**THE TASK:** With pictures left out, retype exactly the lines from the one containing "text: через ->" through the final line of the entries.

**EXCERPTED RECORDS:**
········

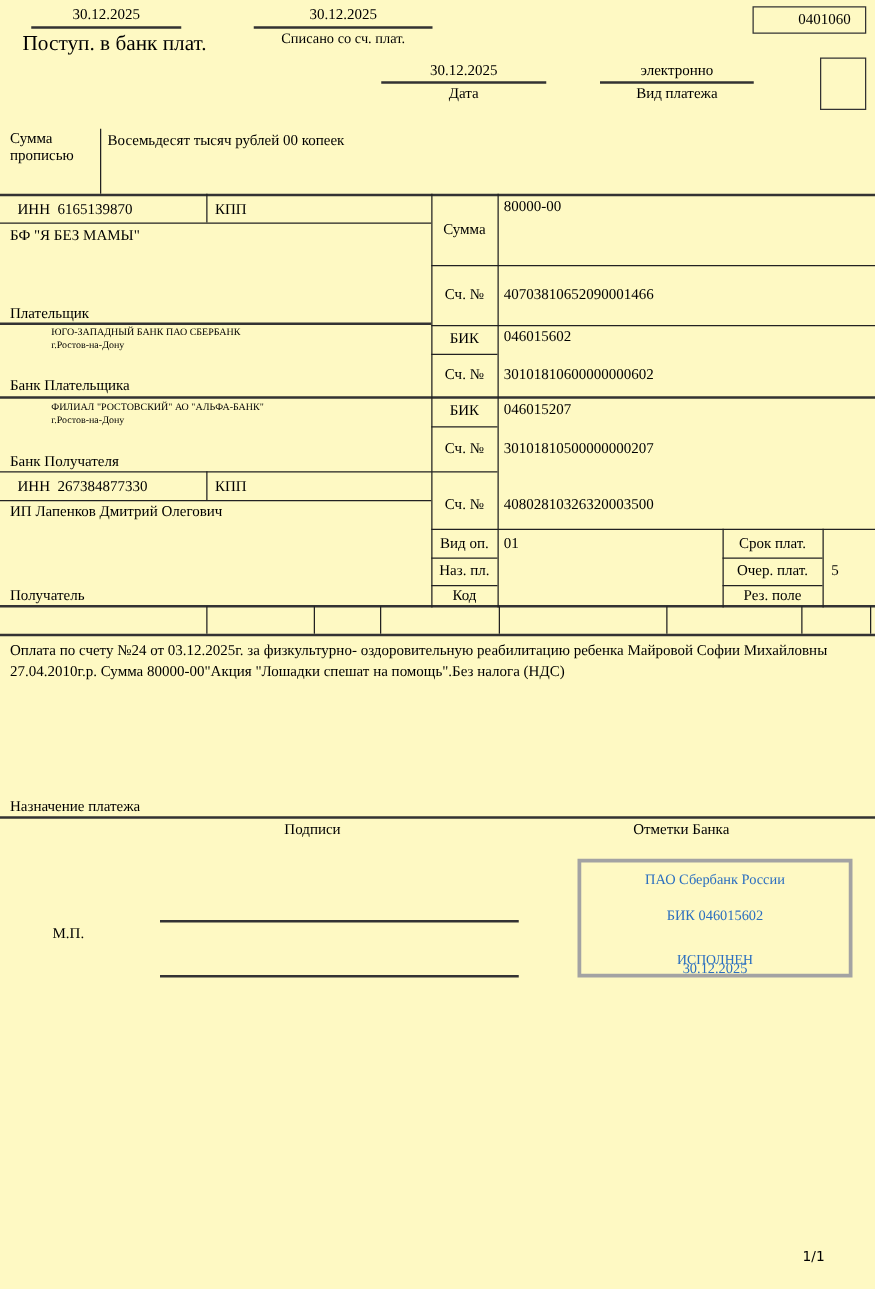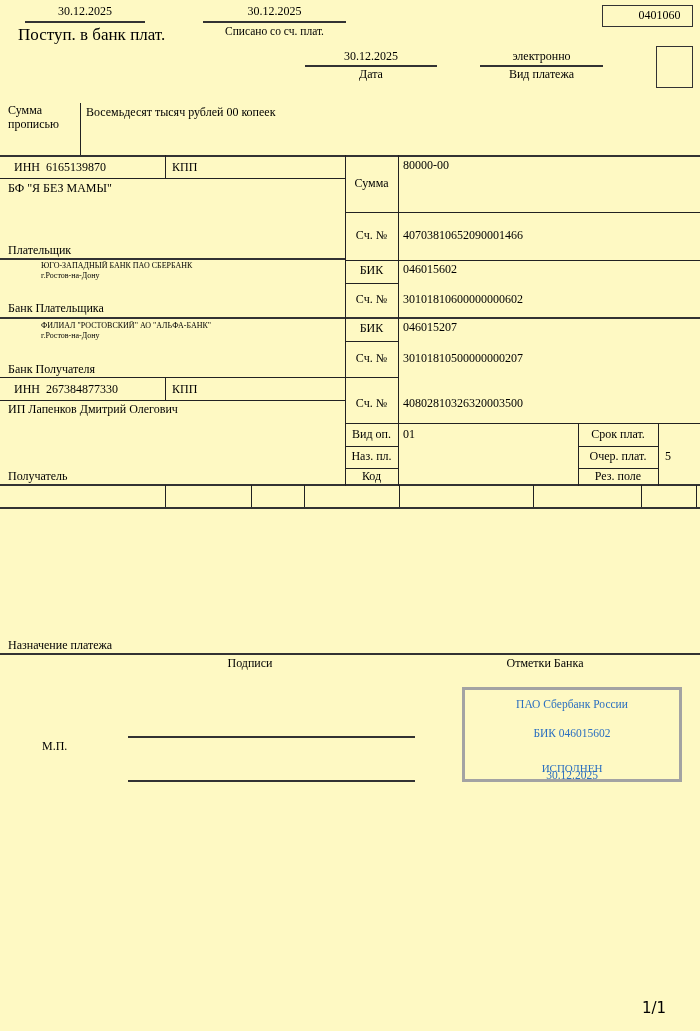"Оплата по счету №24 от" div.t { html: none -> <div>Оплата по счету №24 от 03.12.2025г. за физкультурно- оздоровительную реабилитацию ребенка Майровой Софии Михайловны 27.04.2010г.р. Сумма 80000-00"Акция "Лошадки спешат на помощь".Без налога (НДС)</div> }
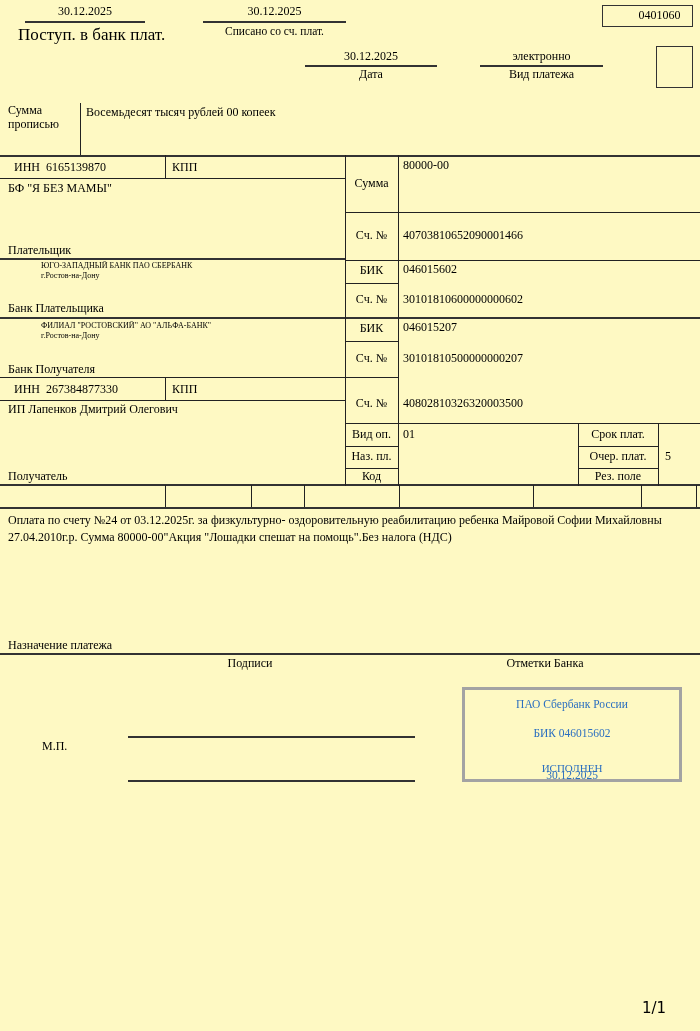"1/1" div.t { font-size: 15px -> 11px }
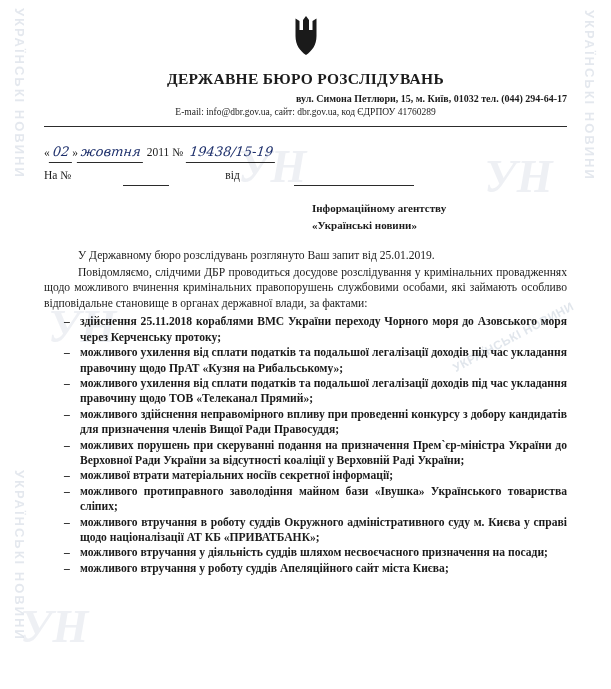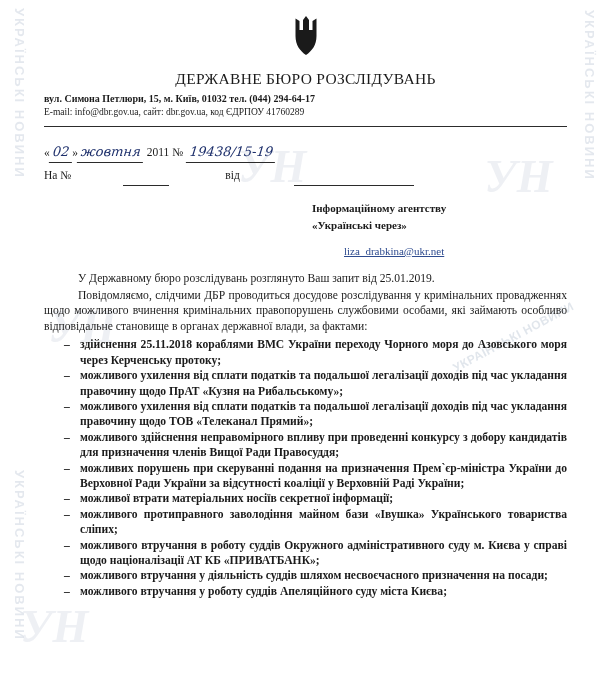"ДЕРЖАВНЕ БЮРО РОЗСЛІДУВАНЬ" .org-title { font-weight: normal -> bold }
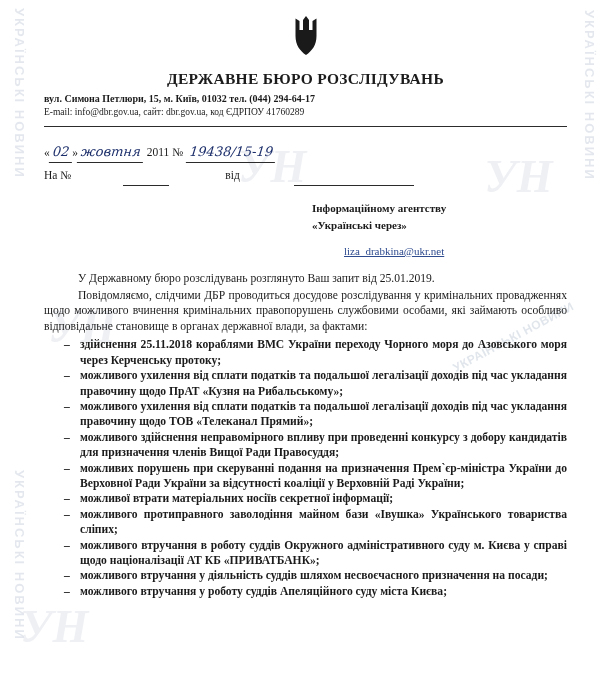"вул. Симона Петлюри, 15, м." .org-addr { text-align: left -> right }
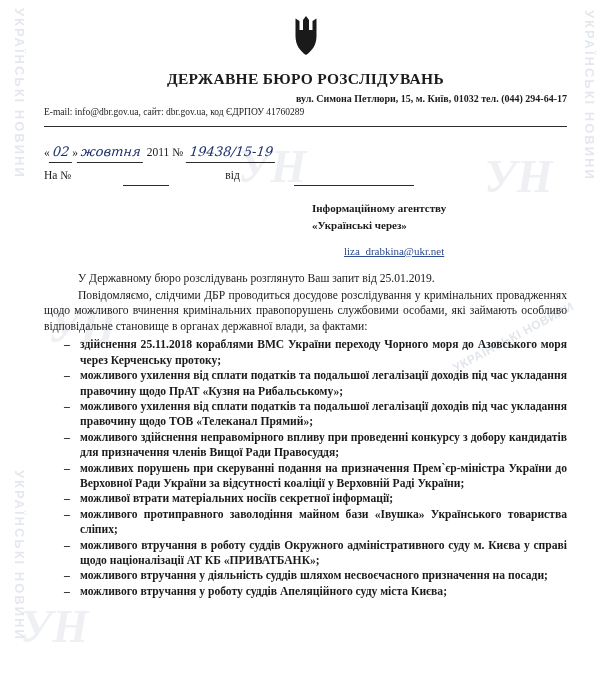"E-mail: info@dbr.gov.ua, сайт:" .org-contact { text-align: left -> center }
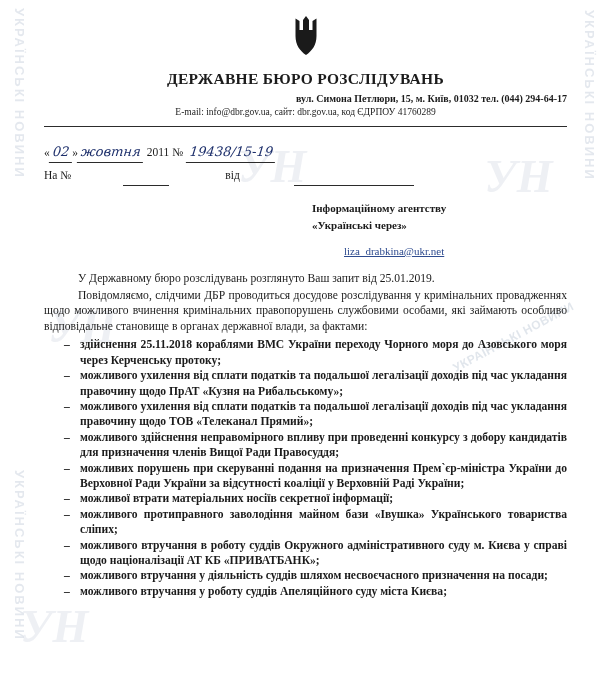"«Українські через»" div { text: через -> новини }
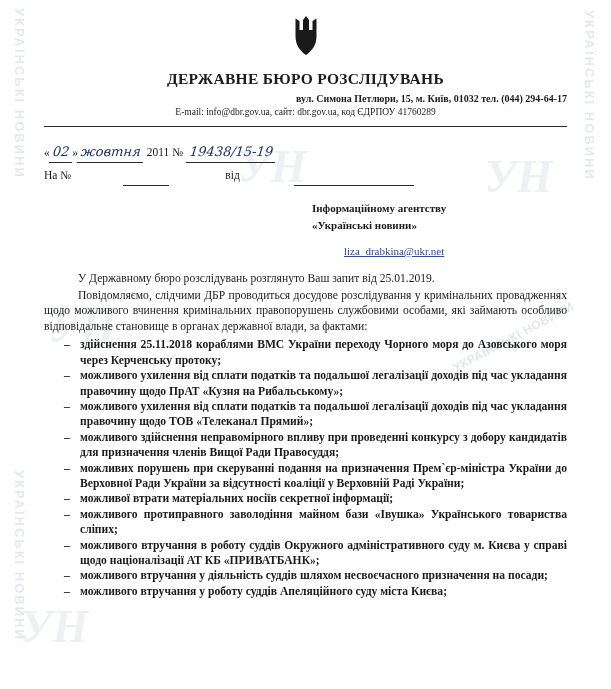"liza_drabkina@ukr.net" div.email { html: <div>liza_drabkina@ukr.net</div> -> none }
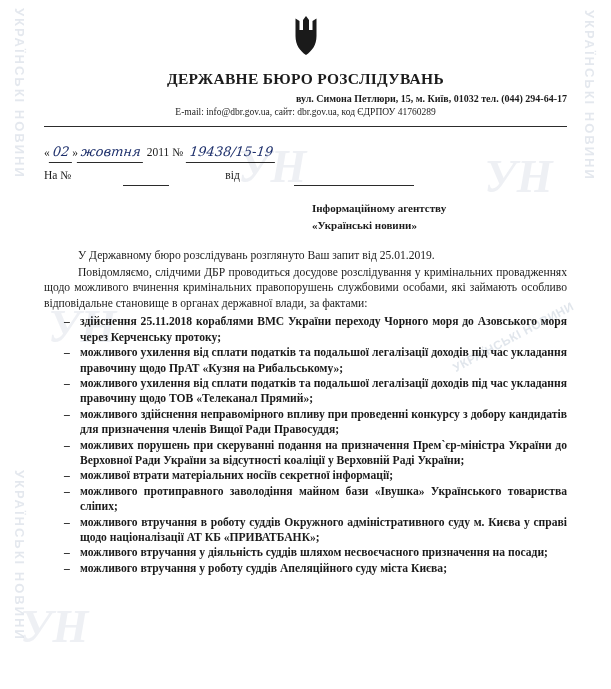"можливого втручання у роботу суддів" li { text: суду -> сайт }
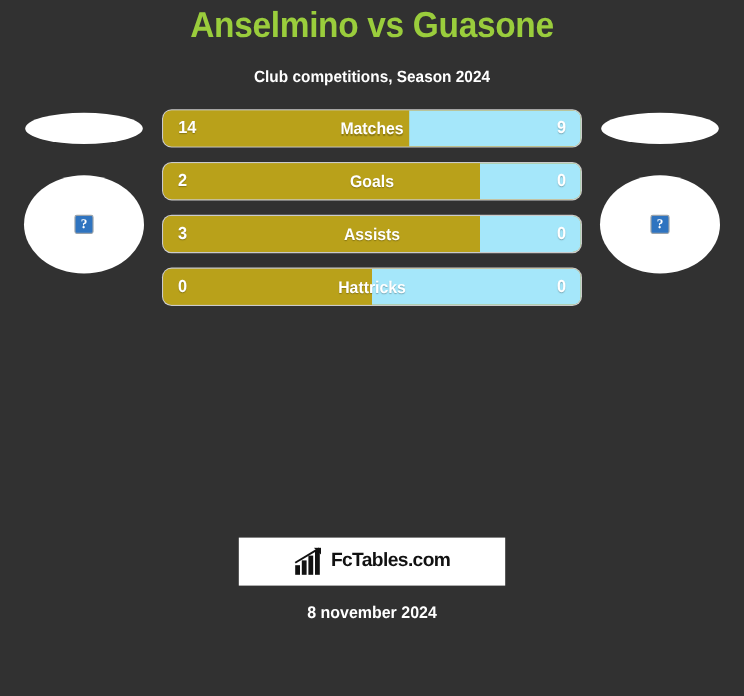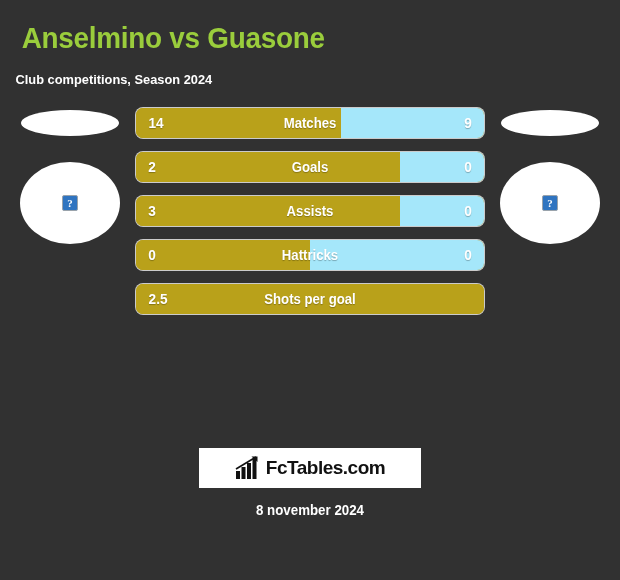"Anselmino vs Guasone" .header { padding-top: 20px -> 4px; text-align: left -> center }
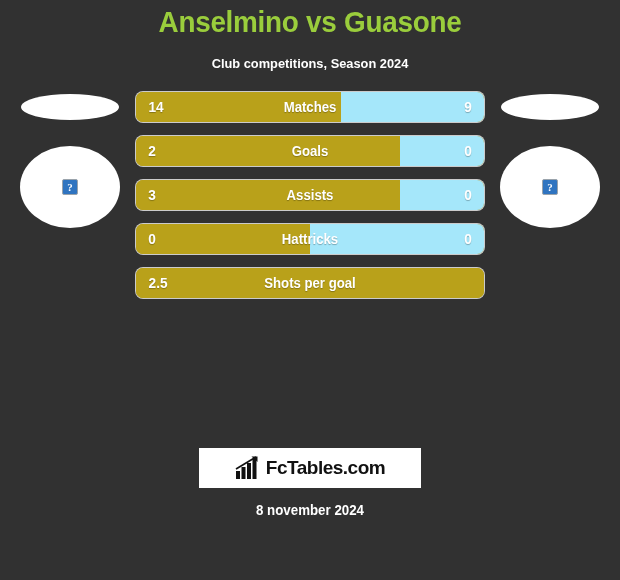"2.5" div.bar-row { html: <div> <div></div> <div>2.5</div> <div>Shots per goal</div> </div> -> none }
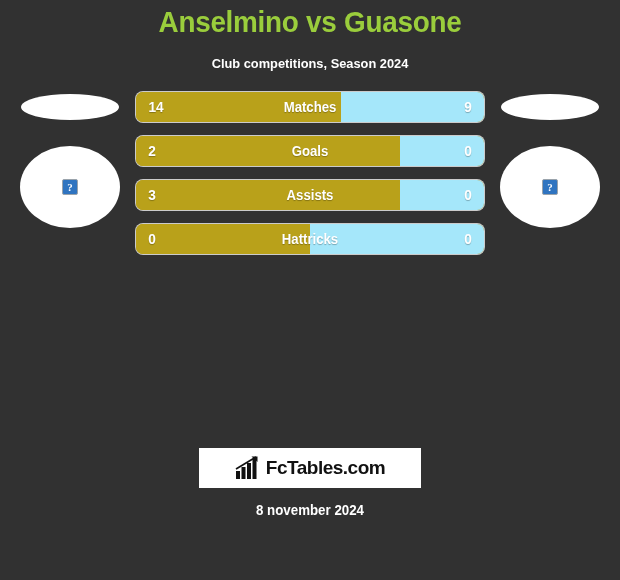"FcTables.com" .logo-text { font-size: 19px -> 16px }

········

**TASK SOLUTION:**
"«Українські через»" div { text: через -> новини }
"liza_drabkina@ukr.net" div.email { html: <div>liza_drabkina@ukr.net</div> -> none }
"можливого втручання у роботу суддів" li { text: суду -> сайт }
"Anselmino vs Guasone" .header { padding-top: 20px -> 4px; text-align: left -> center }
"2.5" div.bar-row { html: <div> <div></div> <div>2.5</div> <div>Shots per goal</div> </div> -> none }
"FcTables.com" .logo-text { font-size: 19px -> 16px }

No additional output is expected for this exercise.